Israel TV reported Tuesday that Israel would accept a cease-fire of three to six weeks. Israel officials were not available comment. Israeli officials have been warning that a brief cease-fire would only allow the militant groups to rearm and plan further attacks.


Abdel Aziz Rantisi, a Hamas leader, said the group was only considering an end to attacks on Israeli civilians inside Israel, and would keep targeting soldiers and Jewish settlers in the West Bank and Gaza.


The militants also demand that Israel stop other military strikes, release prisoners and withdraw to positions held before the outbreak of fighting in September 2000.


Israel has said it would continue its offensive against Hamas and has reacted with suspicion to Abbas' idea of a long-term cease-fire.


Israeli officials are demanding Abbas crack down on the groups. Abbas has said he will not use force against the militants for fear of triggering civil war.


Secretary of State Colin Powell was to travel to Israel on Friday. Speaking en route to Cambodia, he lent support to Israel's demand for a crackdown.

Israeli police and soldiers tape off a car where a seven-year-old Israeli girl was killed and her sister and grandfather were wounded in a shooting attack near the Kibbutz Eyal interchange, central Israel, close to the West Bank, late June 17, 2003. [Reuters]

Ultimately, Hamas and other terrorist organizations "will not only have to stop these terrorist attacks. We have to eliminate their capability to do so," he said. "We have to come down hard on organizations such as Hamas."
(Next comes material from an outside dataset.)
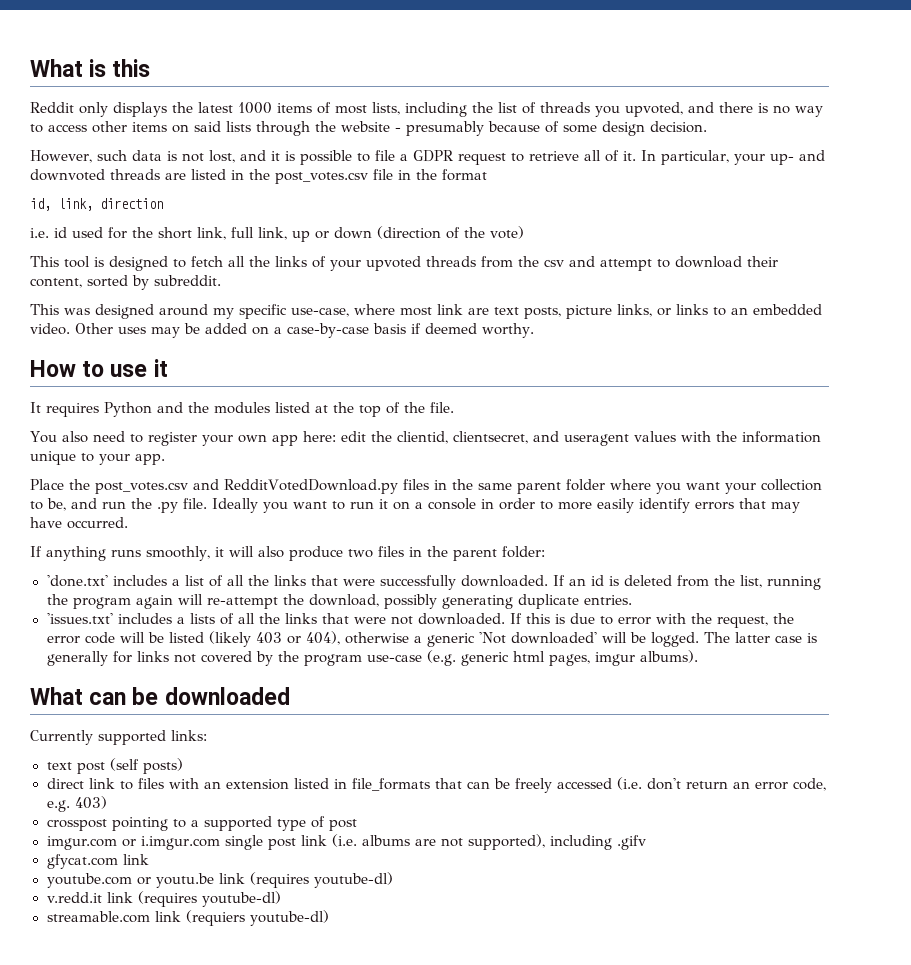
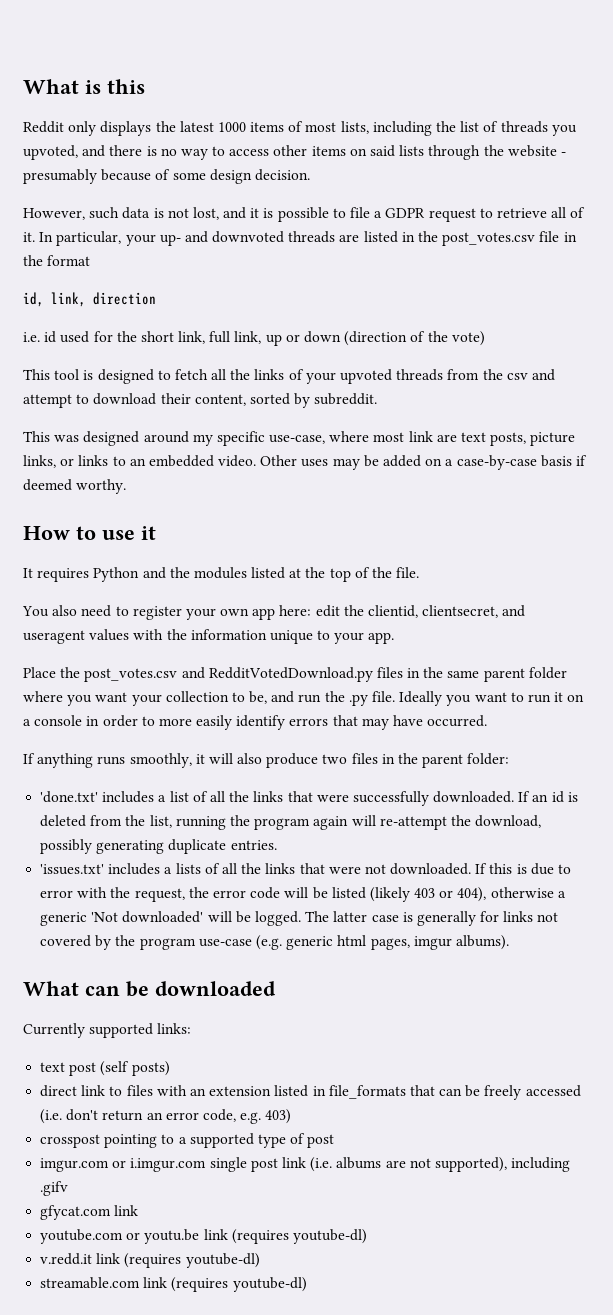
[185,910,245,926] (requiers -> [171,1277,229,1292] (requires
Abbas' meeting with leaders of all the Palestinian militant factions Tuesday was part of an international push for an agreement to end the violence. In recent days, Egyptian mediators traveled to Gaza to try to persuade the militants to lay down their arms.
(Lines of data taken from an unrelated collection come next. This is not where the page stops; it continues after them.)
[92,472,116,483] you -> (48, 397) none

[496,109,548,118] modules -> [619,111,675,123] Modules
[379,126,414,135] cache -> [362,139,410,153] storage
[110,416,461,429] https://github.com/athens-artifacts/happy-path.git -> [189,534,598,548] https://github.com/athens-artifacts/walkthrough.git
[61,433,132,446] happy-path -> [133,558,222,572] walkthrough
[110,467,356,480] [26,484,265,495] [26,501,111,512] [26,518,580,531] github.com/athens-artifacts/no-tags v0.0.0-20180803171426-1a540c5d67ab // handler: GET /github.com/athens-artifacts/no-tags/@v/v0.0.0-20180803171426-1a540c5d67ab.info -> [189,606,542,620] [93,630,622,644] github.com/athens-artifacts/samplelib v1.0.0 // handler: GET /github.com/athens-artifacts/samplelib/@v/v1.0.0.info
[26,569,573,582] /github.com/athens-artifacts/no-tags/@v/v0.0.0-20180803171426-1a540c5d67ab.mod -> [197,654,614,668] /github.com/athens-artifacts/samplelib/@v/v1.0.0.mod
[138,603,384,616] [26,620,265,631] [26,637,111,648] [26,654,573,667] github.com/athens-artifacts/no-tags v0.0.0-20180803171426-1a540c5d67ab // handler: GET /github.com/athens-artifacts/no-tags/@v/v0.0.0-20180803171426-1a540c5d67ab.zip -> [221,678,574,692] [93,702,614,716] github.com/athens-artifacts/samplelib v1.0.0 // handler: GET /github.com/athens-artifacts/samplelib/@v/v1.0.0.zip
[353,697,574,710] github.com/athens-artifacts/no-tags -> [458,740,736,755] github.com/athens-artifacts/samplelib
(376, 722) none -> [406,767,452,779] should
"Maybe, after 24 hours, there will be positive results," Palestinian legislator Hanan Ashrawi said in Cairo on Tuesday.


As part of the road map, which envisions creation of a Palestinian state by 2005, Israel must take down settlement outposts in the West Bank and halt attacks "undermining trust" with the Palestinians.


But a Hamas suicide bombing in Jerusalem, Israeli helicopter strikes in Gaza and other violence have left the road map's future in doubt two weeks after it was launched by President Bush at a summit in Jordan.


John Wolf, a U.S. envoy sent in with a team of monitors to supervise the road map's implementation, met Tuesday with Abbas.


Israeli officials said they offered to withdraw their forces from most of the Gaza Strip and at least one West Bank town control. But a senior Palestinian security source said Israel's withdrawal plan consisted of nothing more than moving a few tanks out of the Gaza town of Beit Hanoun.


Earlier Tuesday, Arafat told Barghouti's wife, Fadwa, that Israel would release Barghouti in the next two days, she said.


Israeli Attorney General Elyakim Rubinstein wrote that it would be "inconceivable" to free Barghouti, whom he called a "first-rate architect of terrorism," before the end of his trial. Israel's foreign minister denied that Barghouti's release was being considered.


Over the years, Israel has freed hundreds of militants - some in exchange for its own prisoners and some in the context of peace agreements. In 1997, Hamas founder Sheik Ahmed Yassin was traded for a pair of Israeli operatives.


Violence continued Tuesday, with clashes between Israeli soldiers and Palestinians in the Balata and Askar refugee camps in the West Bank. A 14-year-old Palestinian was shot in the leg with live bullets in Balata, and an Associated Press photographer was lightly injured by rubber bullets.